The first indications of trouble on Nemesis were subtle; storms became a little bigger, droughts slightly longer and winters marginally colder. Animals and plants adapted to the changes and continued to prosper. Bit by bit, conditions worsened. During the most extreme periods the entire planet switched from stiflingly hot desert to frigid polar wasteland and back every few hundred thousand years while, at other times, much of Nemesis spent months in frozen darkness followed by months of continuous, blazing sunlight. The climate occasionally stabilised to give life a respite but, after a few tens of thousands of years, it became erratic once more and intolerable for many organisms. Eventually, plants could no longer evolve fast enough to keep up and when the plants died, so did the animals. Extinction outpaced species creation, and within a few million years of the start of the troubles, only the most robust organisms clung to life.

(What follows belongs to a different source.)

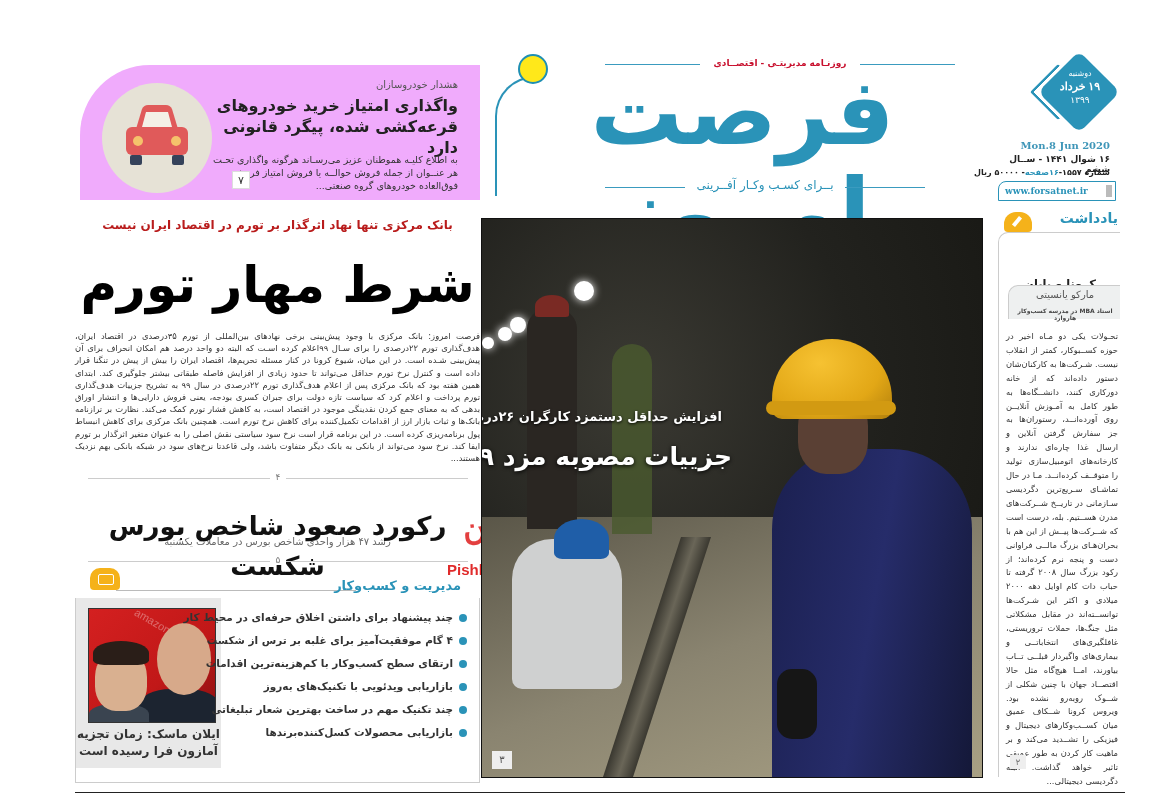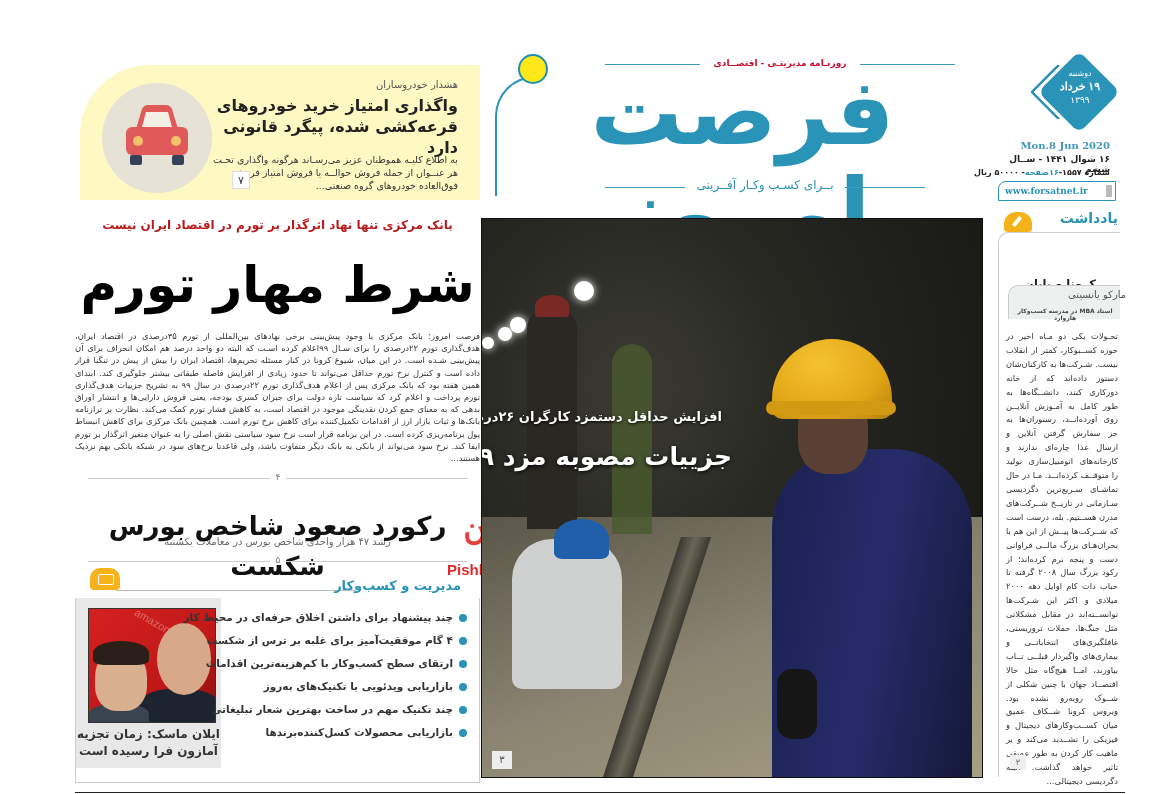"هشدار خودروسازان" .promo { background: #fef9c3 -> #f0abfc }
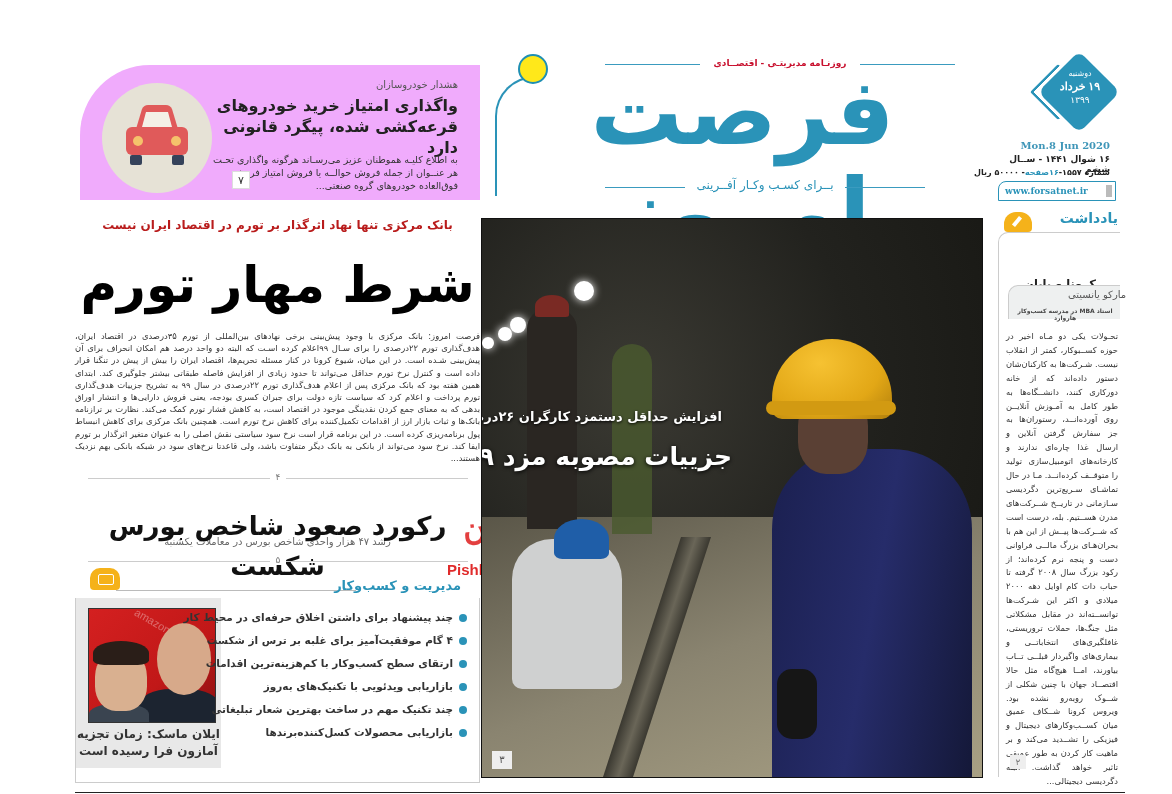"مارکو یانسیتی" .author-name { margin-left: 32px -> none }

Earth too endured a dangerously variable climate at this time. Sulphur dioxide clouds, the result of intense volcanic eruptions, reflected sunlight into space to produce severely cold decades. When the clouds cleared, equally unforgiving hot periods followed, produced by greenhouse gases blasted into the air by those same volcanoes. And, just when it seemed that things could get no worse, Earth was hit by an asteroid. The climatic consequences of this impact proved to be the final straw for millions of struggling species; many, including the dinosaurs, died out. Yet this is where Earth’s fate finally diverged from that of Nemesis. The climate chaos calmed down and Earth’s biosphere began its slow journey back to full health. Our ecosystem took 10 million years to recover but new life-forms slowly emerged to repopulate a changed yet still vibrant world; a world that went on to produce Homo sapiens, 65 million years later.

How did two worlds enjoy billions of years of exuberant, parallel development and then eventually experience such dramatically different outcomes? There are many ways of getting a world wrong but few ways of getting it right. Nemesis stands for all the myriad failed worlds in the Universe, just one example of how not to build a habitable planet. Yet her difference from our own world is tiny, as we’ll see in the pages of this book. In contrast, Earth has been blessed with incredible good fortune, giving it all the right properties to sustain a complex and beautiful biosphere. It may just be the luckiest planet in the visible Universe.